The problem with diagnosing hypertension in kids is that there are too many threshold pressures for most physicians to keep straight, Charlene K. Mitchell, M.D., said at the annual meeting of the Southern Society for Pediatric Research.

Because the threshold for diagnosing hypertension varies by age, height, and gender, there are a total of 420 different diastolic and systolic pressures that determine whether a particular child has high blood pressure, said Dr. Mitchell, a pediatrician and internist at the University of Louisville (Ky.).

The total is 420 because there are 15 different age-specific threshold pressures for children aged 3–17 years, 7 different height-specific threshold pressures between the 5th and 95th height percentiles, different thresholds for girls and boys, and different thresholds for diastolic and systolic pressure.

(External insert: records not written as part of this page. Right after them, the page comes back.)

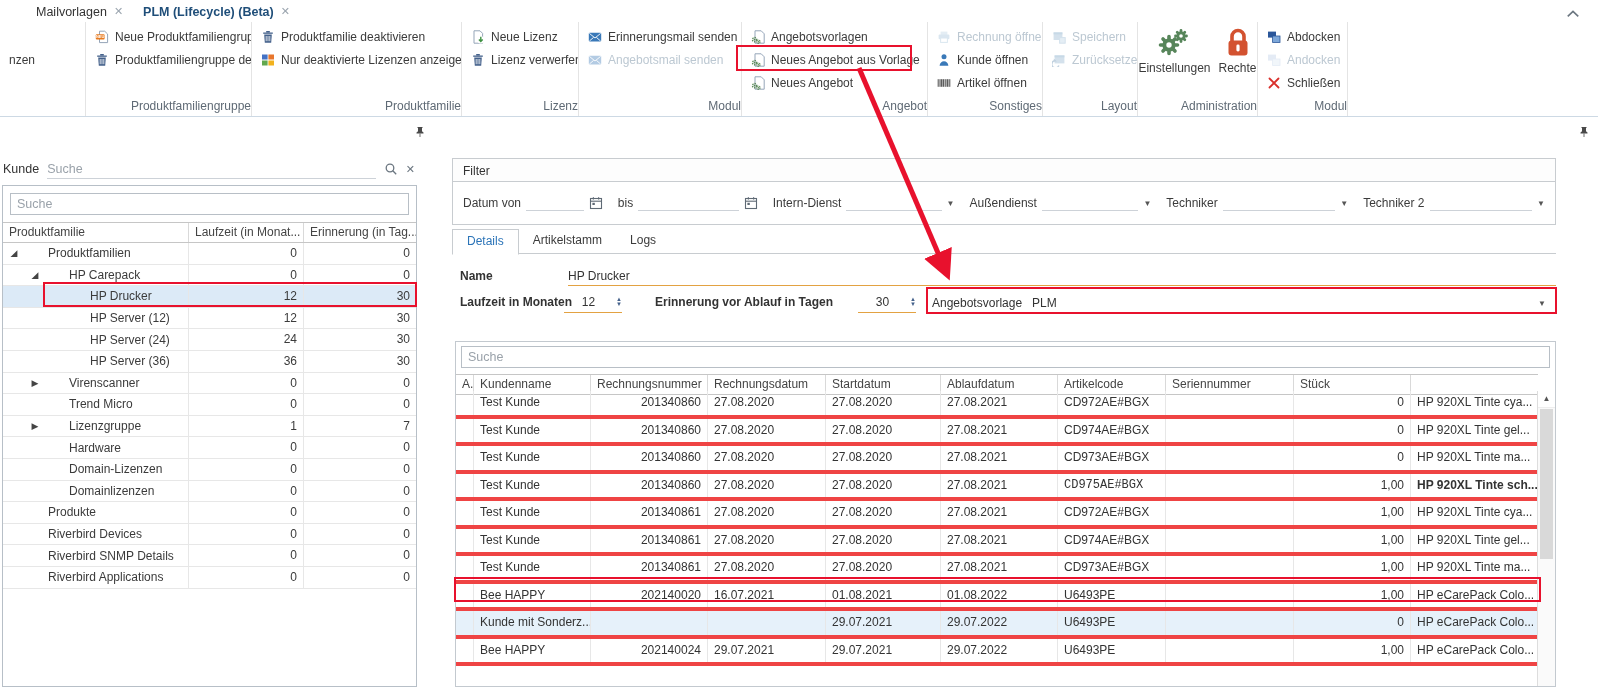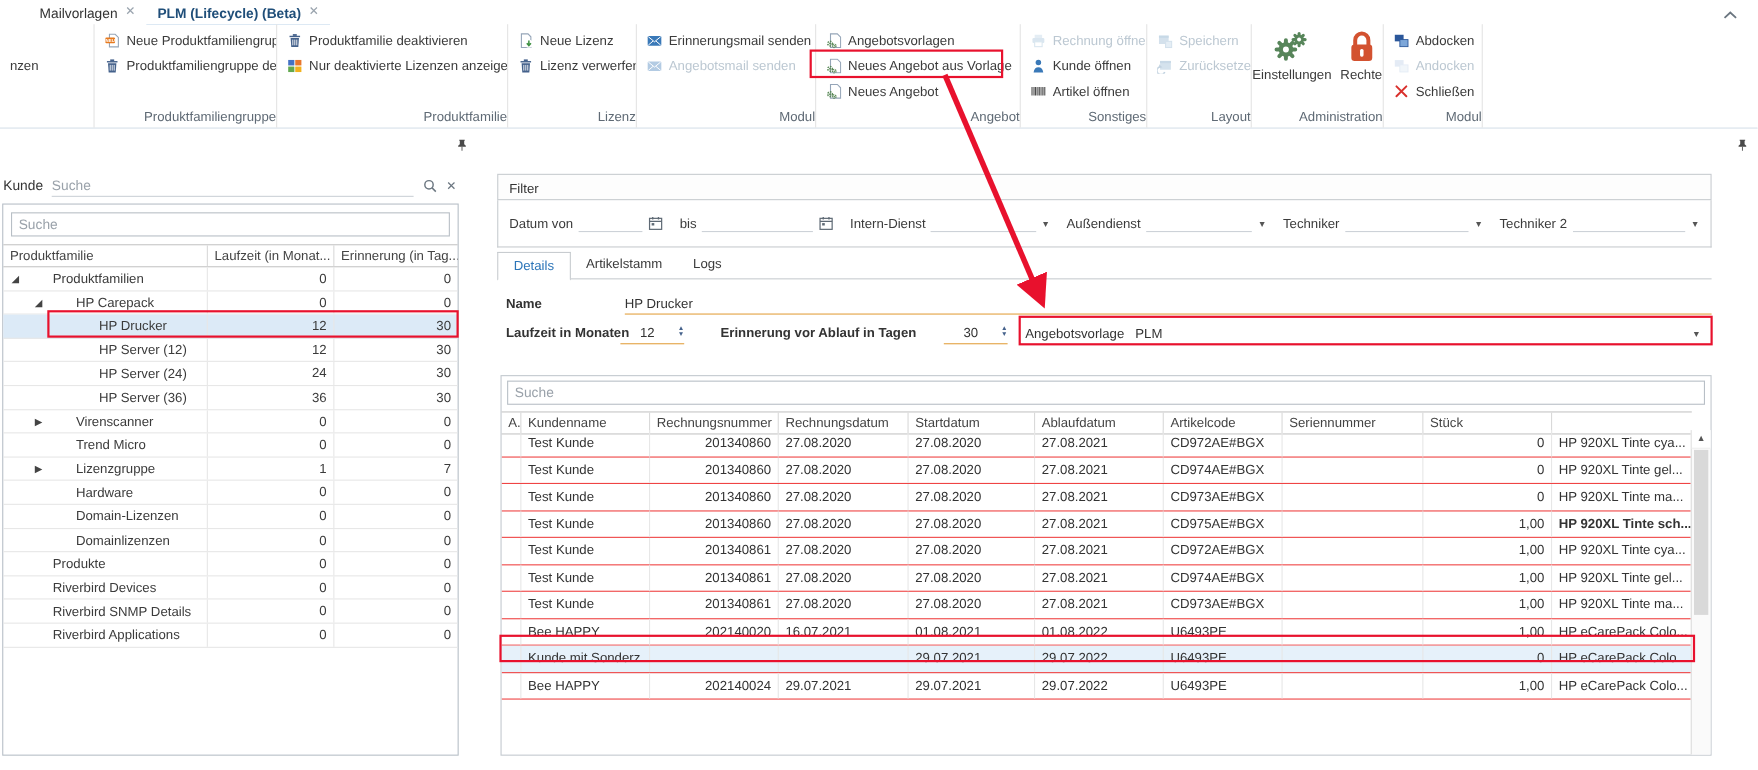--- a/index.html
+++ b/index.html
@@ -101,7 +101,7 @@
   .grid-header{display:flex;height:19px;margin-top:6px;border-top:1px solid #c6c6c6;border-bottom:1px solid #c6c6c6;color:#444;}
   .grid-header .gh{box-sizing:border-box;padding:0 6px;border-right:1px solid #d9d9d9;line-height:18px;white-space:nowrap;overflow:hidden;}
   .grid-body{position:absolute;left:0;right:17px;top:49px;bottom:0;overflow:hidden;}
-  .grow{display:flex;height:23.5px;border-bottom:1px solid #ef4444;}
+  .grow{display:flex;height:23.5px;border-bottom:4px solid #ef4444;}
   .grow .gc{box-sizing:border-box;padding:0 6px;border-right:1px solid #e7e7e7;line-height:23px;white-space:nowrap;overflow:hidden;color:#333;}
   .grow .gc.num{text-align:right;}
   .grow.selected{background:#e6f1fa;}

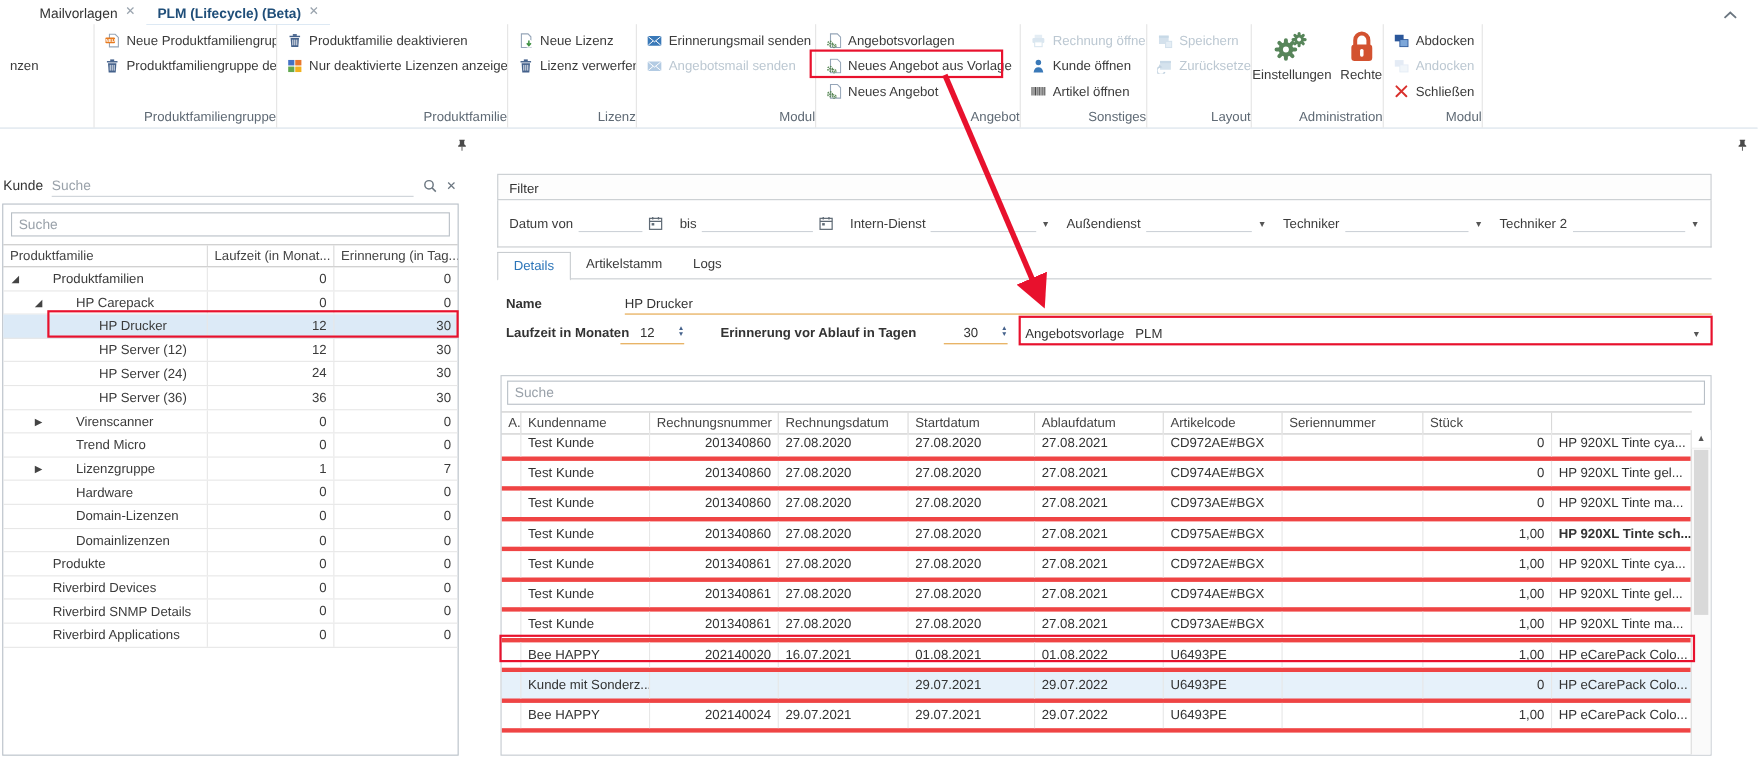--- a/index.html
+++ b/index.html
@@ -736,7 +736,7 @@
               <div class="gc" style="width: 118px; flex: 0 0 auto;">27.08.2020</div>
               <div class="gc" style="width: 115px; flex: 0 0 auto;">27.08.2020</div>
               <div class="gc" style="width: 117px; flex: 0 0 auto;">27.08.2021</div>
-              <div class="gc" style="width: 108px; flex: 0 0 auto;">CD975AE#BGX</div>
+              <div class="gc" style="width: 108px; flex: 0 0 auto; font-family: Liberation Mono, monospace;">CD975AE#BGX</div>
               <div class="gc" style="width: 128px; flex: 0 0 auto;"></div>
               <div class="gc num" style="width: 117px; flex: 0 0 auto;">1,00</div>
               <div class="gc" style="flex: 1 1 0%; border-right: none; font-weight: bold;">HP 920XL Tinte sch...</div>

The threshold criteria for borderline hypertension would add another 120 pressure thresholds for diagnosing hypertension.

“The numbers are chopped up too much. It's far too complex for easy management,” Dr. Mitchell said. “If physicians must always look on a table every time they check a blood pressure, we'll continue to see underdiagnosis.”

Her solution to the number surfeit is to cluster several ages with a single diagnostic pressure threshold. However, eventually she would like to have study results establish pressure thresholds for diagnosing hypertension that are empirically derived, rather than based on statistics. If the diagnostic criteria are simplified, physicians will be much more likely to identify hypertension in children much more often, Dr. Mitchell said.

“We need to be much more aggressive about recognizing hypertension in children than we are now,” she added.

Her study was designed to assess physician accuracy at identifying hypertension in children aged 3–17 years being seen for routine, well-child visits from July 31 to Aug. 15, 2003. Of the 287 children examined, 90 (31%) had hypertension by current standards, and 35 (12%) had borderline hypertension. But only 15% of those with hypertension were diagnosed by their examining physicians.

The results also showed that physicians were more likely to diagnose hypertension in children with a higher body mass index (BMI). The children who were correctly diagnosed as hypertensive were, on average, in the 92nd percentile for BMI. Those who had unrecognized blood pressure elevations were, on average, in the 76th percentile for BMI.